## Records for processing
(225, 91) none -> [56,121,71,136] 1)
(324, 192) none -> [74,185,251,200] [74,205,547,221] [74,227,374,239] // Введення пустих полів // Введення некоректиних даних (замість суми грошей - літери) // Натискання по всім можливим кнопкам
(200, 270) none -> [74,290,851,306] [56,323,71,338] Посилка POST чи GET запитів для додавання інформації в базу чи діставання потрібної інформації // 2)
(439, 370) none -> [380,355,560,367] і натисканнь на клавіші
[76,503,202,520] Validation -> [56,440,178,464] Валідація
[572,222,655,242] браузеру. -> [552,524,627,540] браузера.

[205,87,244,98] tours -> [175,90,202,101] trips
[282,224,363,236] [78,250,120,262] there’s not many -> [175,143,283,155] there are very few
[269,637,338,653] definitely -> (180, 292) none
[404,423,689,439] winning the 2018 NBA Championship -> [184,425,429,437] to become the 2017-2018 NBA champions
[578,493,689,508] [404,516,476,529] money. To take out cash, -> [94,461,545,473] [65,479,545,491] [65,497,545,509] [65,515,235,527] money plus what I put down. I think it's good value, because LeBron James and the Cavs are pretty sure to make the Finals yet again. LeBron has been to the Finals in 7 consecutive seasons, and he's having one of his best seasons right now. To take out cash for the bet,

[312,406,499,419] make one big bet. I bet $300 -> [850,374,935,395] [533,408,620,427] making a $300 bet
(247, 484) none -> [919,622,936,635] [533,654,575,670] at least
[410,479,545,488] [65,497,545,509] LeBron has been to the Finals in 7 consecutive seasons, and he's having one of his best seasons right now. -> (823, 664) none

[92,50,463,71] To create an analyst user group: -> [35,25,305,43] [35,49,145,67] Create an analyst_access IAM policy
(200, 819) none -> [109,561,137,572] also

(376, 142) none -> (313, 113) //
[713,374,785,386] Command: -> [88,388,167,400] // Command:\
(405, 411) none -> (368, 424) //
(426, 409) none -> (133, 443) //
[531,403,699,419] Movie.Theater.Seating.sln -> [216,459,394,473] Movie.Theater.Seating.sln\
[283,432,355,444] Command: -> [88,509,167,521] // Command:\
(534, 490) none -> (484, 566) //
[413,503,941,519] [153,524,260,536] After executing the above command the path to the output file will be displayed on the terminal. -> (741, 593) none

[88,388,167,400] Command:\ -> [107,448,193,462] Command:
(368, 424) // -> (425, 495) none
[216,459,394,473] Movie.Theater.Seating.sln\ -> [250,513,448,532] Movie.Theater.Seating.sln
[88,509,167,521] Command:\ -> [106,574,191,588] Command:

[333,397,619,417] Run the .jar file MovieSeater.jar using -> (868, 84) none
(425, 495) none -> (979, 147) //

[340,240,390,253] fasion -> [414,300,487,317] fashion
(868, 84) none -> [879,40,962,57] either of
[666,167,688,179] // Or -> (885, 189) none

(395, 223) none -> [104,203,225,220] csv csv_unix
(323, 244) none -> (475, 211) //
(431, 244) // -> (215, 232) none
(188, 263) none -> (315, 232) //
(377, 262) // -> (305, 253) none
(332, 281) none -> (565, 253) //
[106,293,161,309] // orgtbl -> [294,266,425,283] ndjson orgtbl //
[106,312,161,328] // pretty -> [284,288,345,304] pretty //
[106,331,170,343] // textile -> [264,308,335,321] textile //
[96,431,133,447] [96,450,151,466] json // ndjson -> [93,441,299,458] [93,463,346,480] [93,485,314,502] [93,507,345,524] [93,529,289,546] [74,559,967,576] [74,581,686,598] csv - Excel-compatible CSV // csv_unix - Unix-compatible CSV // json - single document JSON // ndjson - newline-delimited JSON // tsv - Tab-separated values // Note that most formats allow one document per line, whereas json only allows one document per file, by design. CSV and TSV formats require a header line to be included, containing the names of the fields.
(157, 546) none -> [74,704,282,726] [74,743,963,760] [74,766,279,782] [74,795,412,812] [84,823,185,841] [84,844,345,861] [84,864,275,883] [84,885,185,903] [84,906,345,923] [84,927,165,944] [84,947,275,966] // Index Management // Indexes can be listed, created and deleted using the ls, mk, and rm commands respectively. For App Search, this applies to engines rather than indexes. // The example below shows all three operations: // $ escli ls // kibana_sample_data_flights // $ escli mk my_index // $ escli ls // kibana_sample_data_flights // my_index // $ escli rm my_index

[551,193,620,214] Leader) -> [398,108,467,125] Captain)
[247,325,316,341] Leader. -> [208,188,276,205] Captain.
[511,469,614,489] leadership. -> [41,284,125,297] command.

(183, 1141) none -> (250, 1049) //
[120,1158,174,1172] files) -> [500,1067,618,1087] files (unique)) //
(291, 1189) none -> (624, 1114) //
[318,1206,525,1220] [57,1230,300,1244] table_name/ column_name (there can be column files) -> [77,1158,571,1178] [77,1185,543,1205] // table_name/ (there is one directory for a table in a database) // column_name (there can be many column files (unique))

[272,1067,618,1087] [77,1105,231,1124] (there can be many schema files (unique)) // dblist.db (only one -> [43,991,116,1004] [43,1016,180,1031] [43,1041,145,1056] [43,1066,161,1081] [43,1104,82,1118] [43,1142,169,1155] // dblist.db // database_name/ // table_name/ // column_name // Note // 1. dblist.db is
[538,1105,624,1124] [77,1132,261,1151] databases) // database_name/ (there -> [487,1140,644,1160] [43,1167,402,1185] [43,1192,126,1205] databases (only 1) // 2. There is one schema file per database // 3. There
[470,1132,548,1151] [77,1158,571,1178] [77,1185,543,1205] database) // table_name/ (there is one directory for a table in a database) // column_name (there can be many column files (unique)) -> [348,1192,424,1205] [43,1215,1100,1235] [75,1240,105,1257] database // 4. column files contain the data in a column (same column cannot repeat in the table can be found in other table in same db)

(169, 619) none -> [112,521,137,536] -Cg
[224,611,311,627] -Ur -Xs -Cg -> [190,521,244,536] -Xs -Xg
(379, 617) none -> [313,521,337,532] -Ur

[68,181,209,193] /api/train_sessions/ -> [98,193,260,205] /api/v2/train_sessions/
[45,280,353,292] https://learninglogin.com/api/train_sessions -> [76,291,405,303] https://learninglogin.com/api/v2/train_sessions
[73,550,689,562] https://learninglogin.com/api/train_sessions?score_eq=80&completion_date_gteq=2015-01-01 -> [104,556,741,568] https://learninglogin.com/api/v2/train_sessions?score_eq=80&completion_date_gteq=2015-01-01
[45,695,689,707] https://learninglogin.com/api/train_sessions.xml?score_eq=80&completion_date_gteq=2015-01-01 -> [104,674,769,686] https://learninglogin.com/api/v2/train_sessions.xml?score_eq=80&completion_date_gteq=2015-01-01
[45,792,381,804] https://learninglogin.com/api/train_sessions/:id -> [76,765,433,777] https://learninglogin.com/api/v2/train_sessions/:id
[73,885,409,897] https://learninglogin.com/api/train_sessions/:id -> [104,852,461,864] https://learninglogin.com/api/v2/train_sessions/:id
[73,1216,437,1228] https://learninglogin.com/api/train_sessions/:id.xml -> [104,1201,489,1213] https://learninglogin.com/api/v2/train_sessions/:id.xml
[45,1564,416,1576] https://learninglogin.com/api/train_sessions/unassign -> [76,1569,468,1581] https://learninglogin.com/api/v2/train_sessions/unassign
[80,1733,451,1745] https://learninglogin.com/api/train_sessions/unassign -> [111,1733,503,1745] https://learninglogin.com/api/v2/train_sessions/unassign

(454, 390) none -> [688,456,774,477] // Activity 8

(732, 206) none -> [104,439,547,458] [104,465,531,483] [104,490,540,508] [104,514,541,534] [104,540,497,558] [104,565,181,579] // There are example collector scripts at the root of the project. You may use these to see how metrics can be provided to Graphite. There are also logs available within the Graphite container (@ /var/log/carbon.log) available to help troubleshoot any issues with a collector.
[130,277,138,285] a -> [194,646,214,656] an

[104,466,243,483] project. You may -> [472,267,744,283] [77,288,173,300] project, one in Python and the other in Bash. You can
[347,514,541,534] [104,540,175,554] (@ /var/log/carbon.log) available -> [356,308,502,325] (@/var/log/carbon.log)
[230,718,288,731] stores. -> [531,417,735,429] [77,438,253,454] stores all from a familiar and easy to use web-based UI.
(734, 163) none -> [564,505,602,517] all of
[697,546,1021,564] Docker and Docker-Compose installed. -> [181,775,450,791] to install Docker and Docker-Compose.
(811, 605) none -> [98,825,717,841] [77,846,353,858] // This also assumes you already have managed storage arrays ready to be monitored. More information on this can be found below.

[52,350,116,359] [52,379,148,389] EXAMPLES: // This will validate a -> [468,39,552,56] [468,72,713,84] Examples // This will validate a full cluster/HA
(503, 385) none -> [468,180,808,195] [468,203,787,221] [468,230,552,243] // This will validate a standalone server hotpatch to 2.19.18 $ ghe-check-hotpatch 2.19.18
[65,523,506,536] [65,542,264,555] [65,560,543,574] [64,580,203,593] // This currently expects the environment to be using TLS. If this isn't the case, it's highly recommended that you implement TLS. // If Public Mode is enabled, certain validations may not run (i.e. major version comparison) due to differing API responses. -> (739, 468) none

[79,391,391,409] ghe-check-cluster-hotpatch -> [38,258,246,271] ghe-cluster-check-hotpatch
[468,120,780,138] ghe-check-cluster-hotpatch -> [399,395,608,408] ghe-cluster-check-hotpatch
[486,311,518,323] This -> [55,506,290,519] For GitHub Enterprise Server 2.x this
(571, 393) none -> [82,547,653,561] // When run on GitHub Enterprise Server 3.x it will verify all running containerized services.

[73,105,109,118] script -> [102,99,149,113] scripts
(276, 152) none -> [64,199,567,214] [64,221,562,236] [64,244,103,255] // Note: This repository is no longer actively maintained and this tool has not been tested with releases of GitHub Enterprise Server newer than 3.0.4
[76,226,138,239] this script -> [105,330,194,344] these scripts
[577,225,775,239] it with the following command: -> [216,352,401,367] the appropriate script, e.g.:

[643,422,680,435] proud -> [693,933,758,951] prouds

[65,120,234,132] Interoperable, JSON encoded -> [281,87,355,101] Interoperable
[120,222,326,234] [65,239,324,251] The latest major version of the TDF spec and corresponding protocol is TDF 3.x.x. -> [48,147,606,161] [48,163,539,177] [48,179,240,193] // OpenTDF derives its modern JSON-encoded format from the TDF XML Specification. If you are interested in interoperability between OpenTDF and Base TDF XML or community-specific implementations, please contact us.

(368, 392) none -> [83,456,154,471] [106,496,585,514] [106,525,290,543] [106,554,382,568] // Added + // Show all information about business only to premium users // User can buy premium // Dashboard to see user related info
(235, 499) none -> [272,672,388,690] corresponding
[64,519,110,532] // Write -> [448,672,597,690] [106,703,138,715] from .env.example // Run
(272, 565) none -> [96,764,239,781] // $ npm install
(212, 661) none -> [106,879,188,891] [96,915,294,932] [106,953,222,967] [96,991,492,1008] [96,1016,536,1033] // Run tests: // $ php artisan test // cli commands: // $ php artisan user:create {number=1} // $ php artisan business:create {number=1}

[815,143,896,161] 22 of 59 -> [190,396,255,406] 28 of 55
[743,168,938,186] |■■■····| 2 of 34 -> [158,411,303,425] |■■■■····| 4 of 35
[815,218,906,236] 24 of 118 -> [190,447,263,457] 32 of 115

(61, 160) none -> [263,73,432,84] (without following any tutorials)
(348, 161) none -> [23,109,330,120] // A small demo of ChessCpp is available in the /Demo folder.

## Exercise
Every line above that holds the string "Theater" should be returned.

## Exercise answer
[531,403,699,419] Movie.Theater.Seating.sln -> [216,459,394,473] Movie.Theater.Seating.sln\
[216,459,394,473] Movie.Theater.Seating.sln\ -> [250,513,448,532] Movie.Theater.Seating.sln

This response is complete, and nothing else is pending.